- **What to produce**: Could you repeat the records below exactly, leaving out any pictures?

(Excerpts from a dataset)
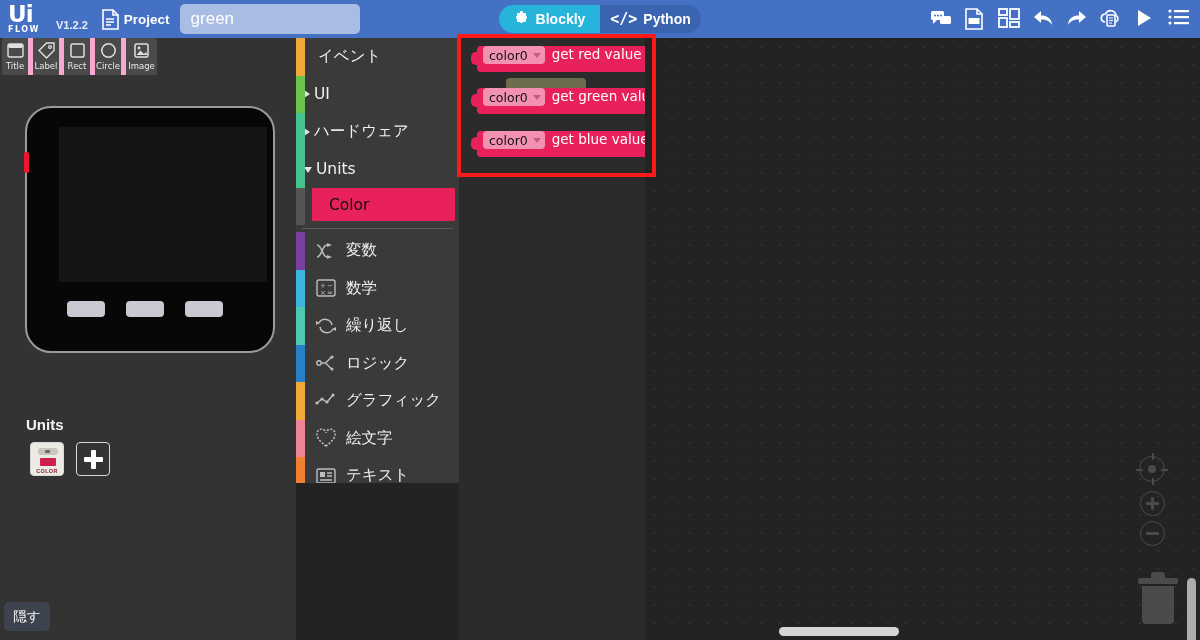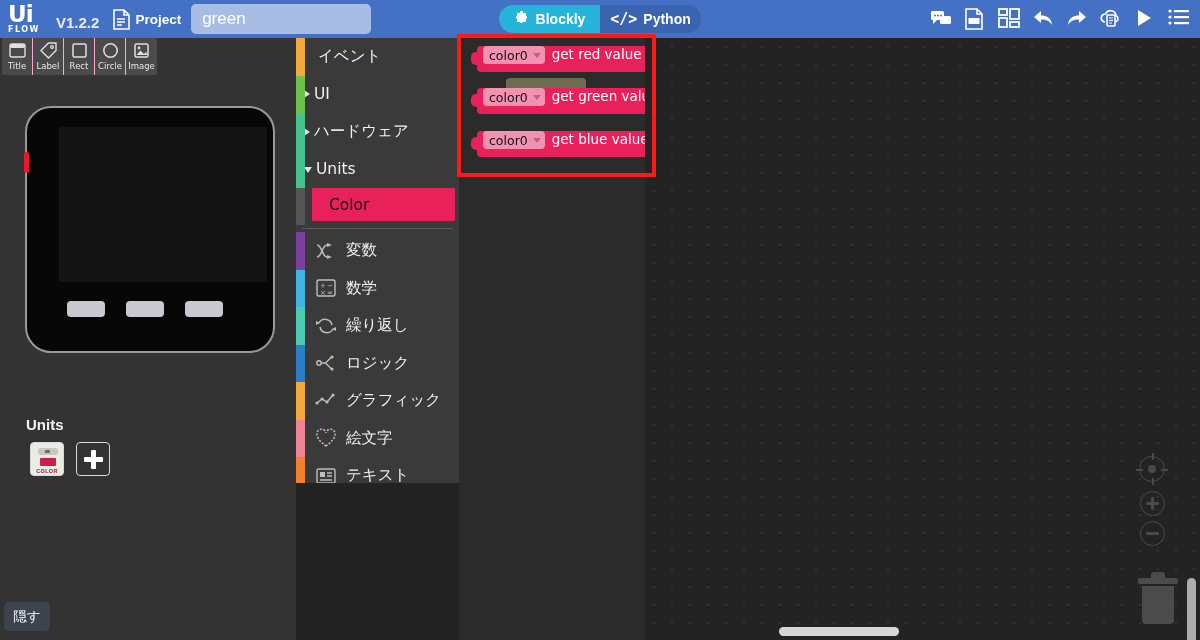"V1.2.2" .ver { font-size: 15px -> 11px }
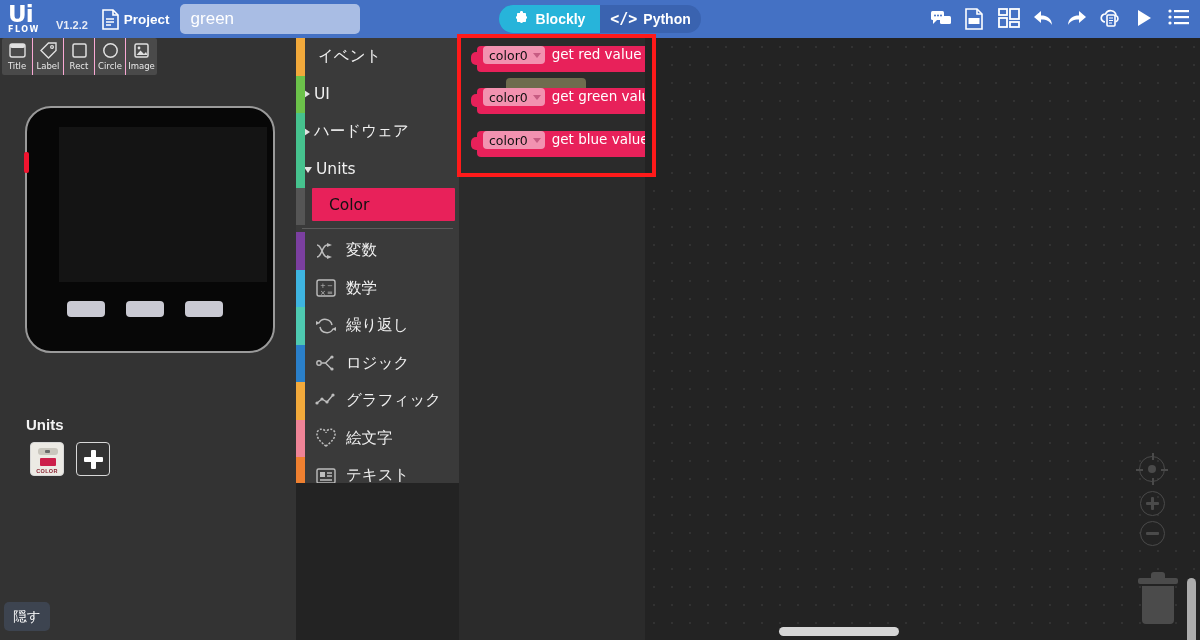"Title" .widget-item { border-right: 1px solid #f9a8d4 -> 5px solid #f9a8d4 }
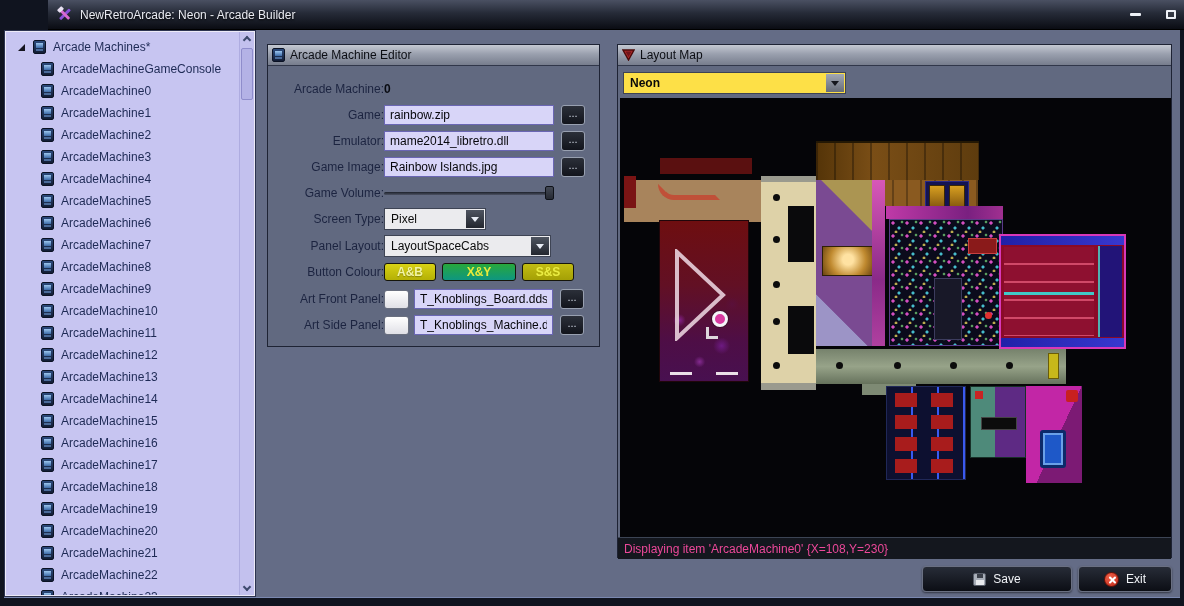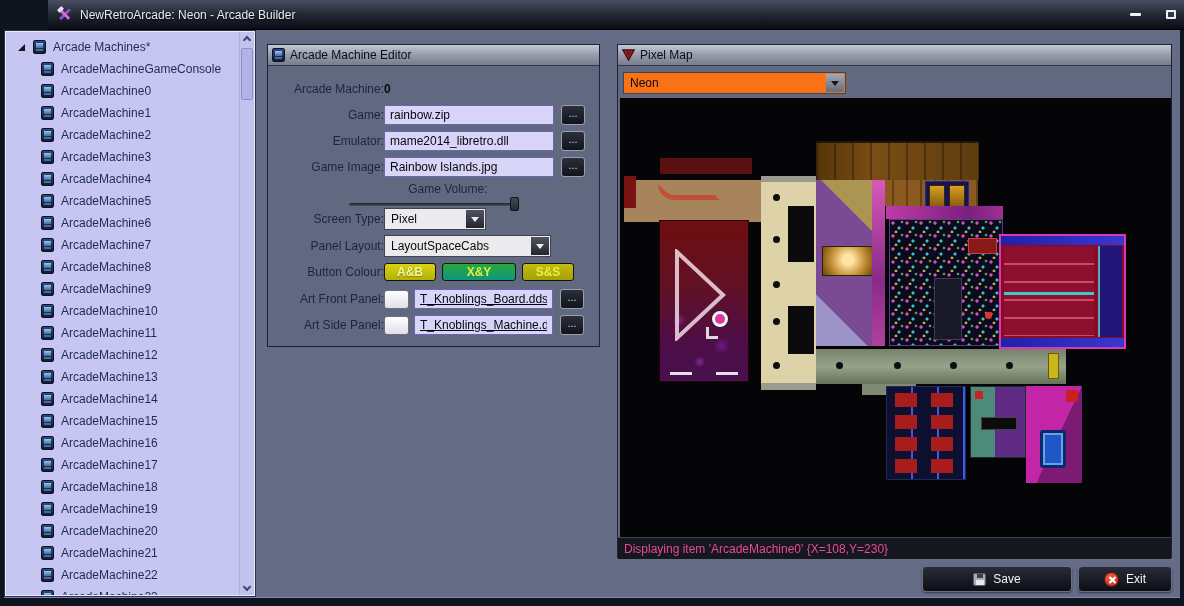"Pixel Map" span.ph-title { text: Pixel -> Layout }
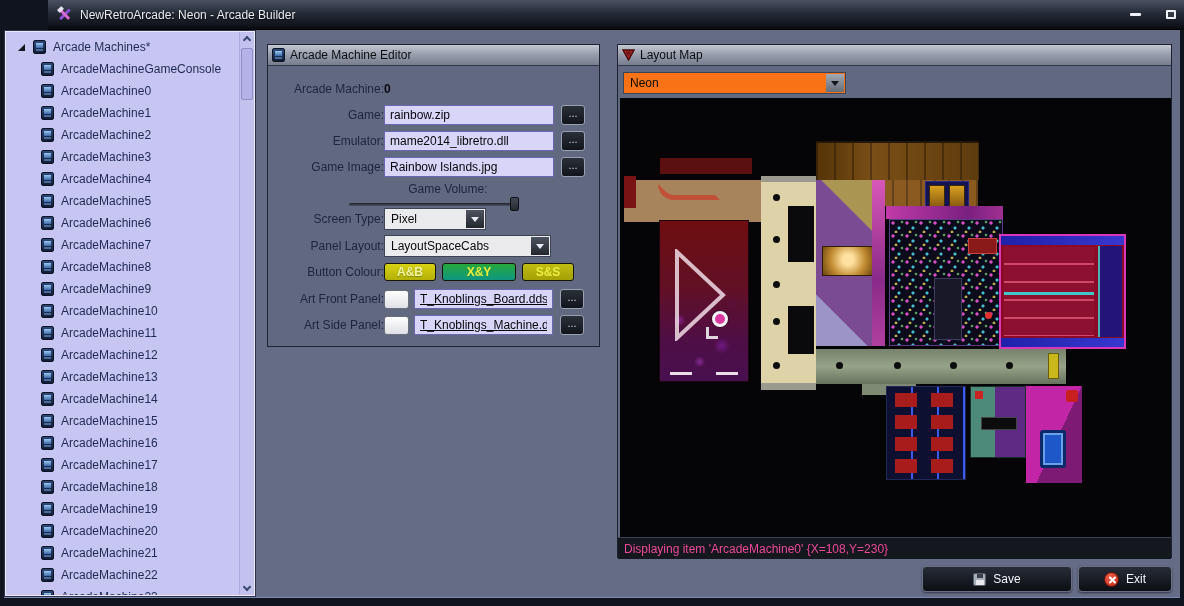"Neon" .dd.lav { background: #f97316 -> #fde047; font-weight: none -> bold }
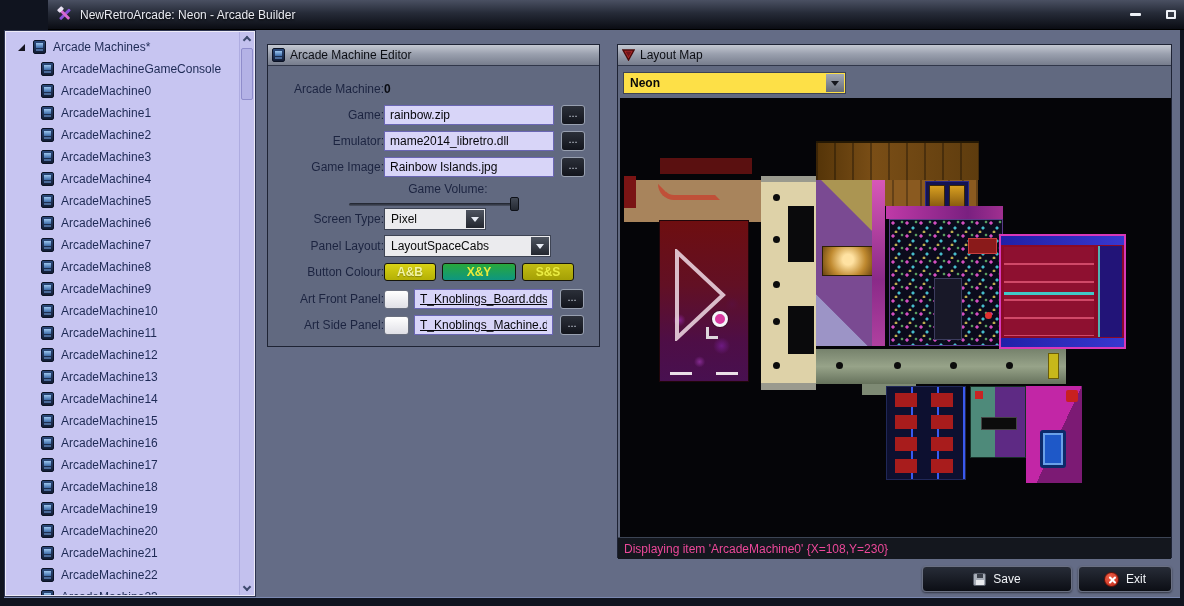"Game Volume:" div.row { flex-direction: column -> none }
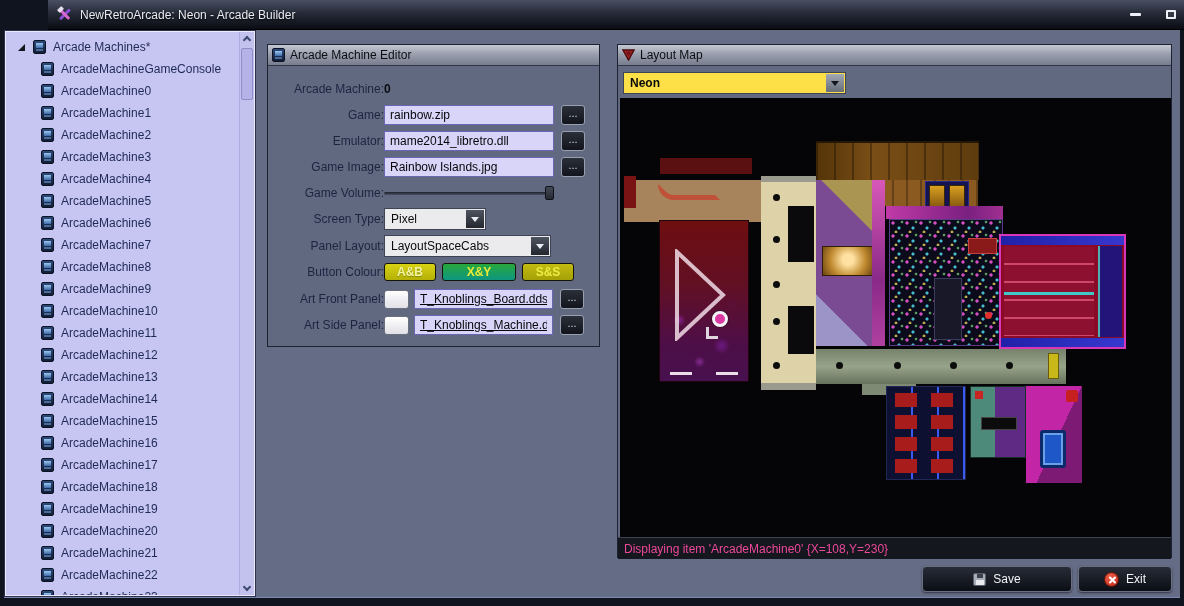"T_Knoblings_Board.dds" .w139 { text-decoration: underline -> none }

- **Response box**:
"V1.2.2" .ver { font-size: 15px -> 11px }
"Title" .widget-item { border-right: 1px solid #f9a8d4 -> 5px solid #f9a8d4 }
"Pixel Map" span.ph-title { text: Pixel -> Layout }
"Neon" .dd.lav { background: #f97316 -> #fde047; font-weight: none -> bold }
"Game Volume:" div.row { flex-direction: column -> none }
"T_Knoblings_Board.dds" .w139 { text-decoration: underline -> none }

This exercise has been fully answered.